I am more concerned with the hand-waving around the failure case -- falling over to an alternate BLP on failure does not prevent you from duplicate instructions; if a processing an event would create multiple output events for the output disrupter, but the blp is terminated before all output events are sent you either a) must have some kind of multi/exec on output events or b) must write code that is able to resume the processing of a message from an intermediary point or c) must otherwise prevent or accomodate duplicate output events from the same source event.

This is a result of the lack of "transactionality" that you are referring to, and I would love to read more about how they address this particular sticky wicket when a system fails.

mjpt777 · on Oct 31, 2011

Single nodes can die in the system without issue. They often do! Since we use IP multicast the network failure is transparent as a replica takes up the primary role.

The one issue to be managed with this type of system is exceptions in the business logic thread. This can be handled via a number of prevention techniques. First, apply very strict validation on all input parameters. Second, take a test driven approach to development; at LMAX we have 10s of thousands of automated tests. Third, code so methods are either idempotent, or changes are only applied at the end when the business logic is complete using local variables. With this combination of approaches we have not seen a production outage due to business logic thread failure in over a year of live operation.

_grrr · on Oct 30, 2011

As far as I understand three of the key features are:

1. Reduced queue contention: queues are typically implemented with a list, e.g. linked list, this introduces contention (queues spend a lot of time empty or very full) for the head and tail of the queue which are often the same dummy node. The ring buffer removes this contention.

2. Machine Sympathy vis a vis cache striding and ensuring concurrent threads are not invalidating each others level 1/2 cache.

3. Pre-allocation of queue data structures to ensure GC is not a factor.

Personally I think the LMAX team have done well in advancing the state of the art in what is often a key component in event driven, high throughput low latency systems such as those used in banks for trading, exchanges and market data.

koevet · on Oct 30, 2011

In regards to your comments:

1. relaxed guarantees, "As a consequence the LMAX team puts a lot of attention into ensuring the input events are fully valid before doing any mutation of the in-memory persistent state.". It looks like they deal with inconsistency at the business logic level instead of delegating to the persistence store. Probably, they don't have very complex transactional logic.

2. Smart data structures, here http://disruptor.googlecode.com/files/Disruptor-1.0.pdf you have a deeper technical view of the Disruptor and the rationale behind "mechanical sympathy".

jacques_chester · on Oct 30, 2011

> It looks like they deal with inconsistency at the business logic level instead of delegating to the persistence store.

Actually it looks the other way around. As I read it, the "Input Disruptor" does the validation.

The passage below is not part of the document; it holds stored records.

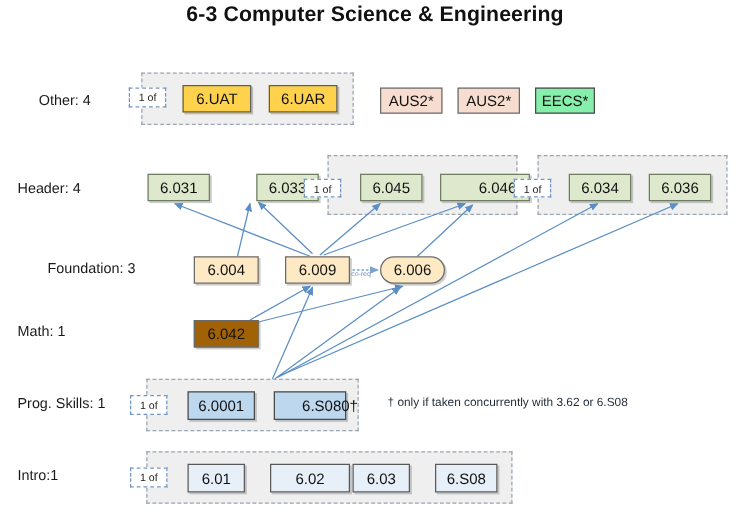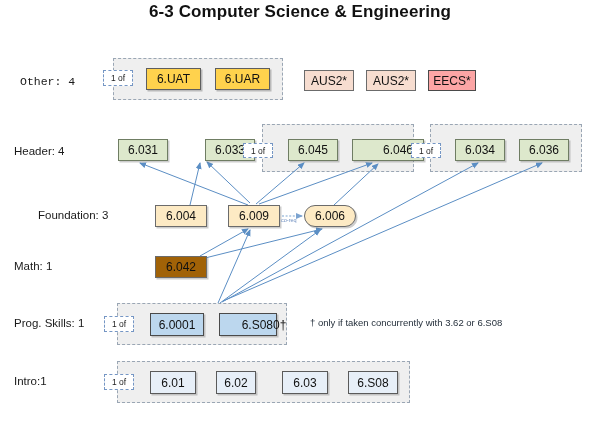--- a/index.html
+++ b/index.html
@@ -135,7 +135,7 @@
       <div class="oneof" style="left: 104px; top: 374px; width: 30px; height: 16px;">1 of</div>
     </div>
   <div id="labels-layer">
-      <div class="rowlabel" style="left: 20px; top: 76px; font-family: Liberation Mono, monospace;">Other: 4</div>
+      <div class="rowlabel" style="left: 31px; top: 76px;">Other: 4</div>
       <div class="rowlabel" style="left: 14px; top: 146px;">Header: 4</div>
       <div class="rowlabel" style="left: 14px; top: 210px; padding-left: 24px;">Foundation: 3</div>
       <div class="rowlabel" style="left: 14px; top: 261px;">Math: 1</div>

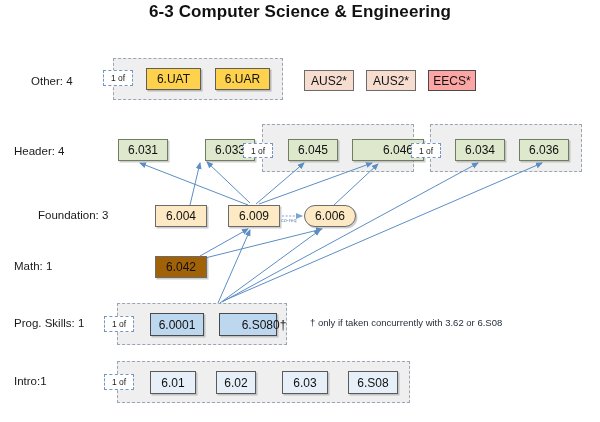--- a/index.html
+++ b/index.html
@@ -60,7 +60,7 @@
   }
   .box.gold{background:#ffd24d;border:1.6px solid #5e5e5e;box-shadow:1.5px 1.5px 0 rgba(90,90,90,.35);}
   .box.peach{background:#f7ddd0;border:1.3px solid #6b6b6b;}
-  .box.white{background:#fca5a5;border:1.3px solid #4a4a4a;}
+  .box.white{background:#86efac;border:1.3px solid #4a4a4a;}
   .box.green{background:#dde8cc;border:1.6px solid #6f7d63;box-shadow:1.5px 1.5px 0 rgba(90,90,90,.3);}
   .box.cream{background:#fdeac4;border:1.6px solid #6b6b6b;box-shadow:1.5px 1.5px 0 rgba(90,90,90,.3);}
   .box.grey{background:#a16207;border:1.6px solid #6b6b6b;box-shadow:1.5px 1.5px 0 rgba(90,90,90,.3);}

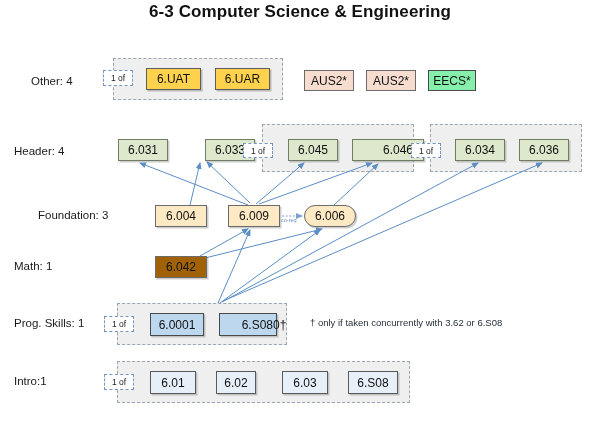--- a/index.html
+++ b/index.html
@@ -161,7 +161,7 @@
       <div class="box blue" style="left: 150px; top: 313px; width: 54px; height: 23px;">6.0001</div>
       <div class="box blue" style="left: 219px; top: 313px; width: 58px; height: 23px; padding-left: 32px;">6.S080†</div>
       <div class="box paleblue" style="left: 150px; top: 371px; width: 46px; height: 23px;">6.01</div>
-      <div class="box paleblue" style="left: 216px; top: 371px; width: 40px; height: 23px;">6.02</div>
+      <div class="box paleblue" style="left: 216px; top: 371px; width: 64px; height: 23px;">6.02</div>
       <div class="box paleblue" style="left: 282px; top: 371px; width: 46px; height: 23px;">6.03</div>
       <div class="box paleblue" style="left: 348px; top: 371px; width: 50px; height: 23px;">6.S08</div>
     </div>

Do the three components all run in the same thread, or are they on different JVMs?

koevet · on Oct 30, 2011

The Disruptor components are not part of a single threaded process, as far as I understand

"Also these three tasks are relatively independent, all of them need to be done before the Business Logic Processor works on a message, but they can done in any order. So unlike with the Business Logic Processor, where each trade changes the market for subsequent trades, there is a natural fit for concurrency."

I think that the Disruptor can run on the save JVM as the business logic, also to avoid remoting-related bottlenecks.

aaronblohowiak · on Oct 30, 2011

The BLP is single-threaded, and the component that modifies the application's current state. It is my understanding that "Events" in event-sourcing are immutable and that state is just a memoized computation over the total journal of events -- so the layer of atomiticity that is provided is at the event level (as the BLP only processes one event at a time.)

jacques_chester · on Oct 30, 2011

So the system is as "weak as its strongest link".

Hmm.

_grrr · on Oct 30, 2011

The hand off between producer and consumer can be configured to be both synchronous (single threaded) as well as asynchronous (one producer thread, many consumers threads).

espeed · on Oct 30, 2011

In the footnotes, he lists "what's in a transaction" (http://martinfowler.com/articles/lmax.html?t=1319912579#foot...).

mjpt777 · on Oct 31, 2011

All transactions processed by the LMAX system are ACID. The application is modelled such that each input event represents one transaction. Where business transaction span multiple nodes, rather than handle the complexity of retaining ACID properties across multiple messages, our reliable messaging system ensures delivery to a remote system and queuing a message is included in the same transaction context as the business logic. This is true of services that use a high speed journal (event-sourced) and those that perform more traditional database operations. Long running transactions become steps in a state model.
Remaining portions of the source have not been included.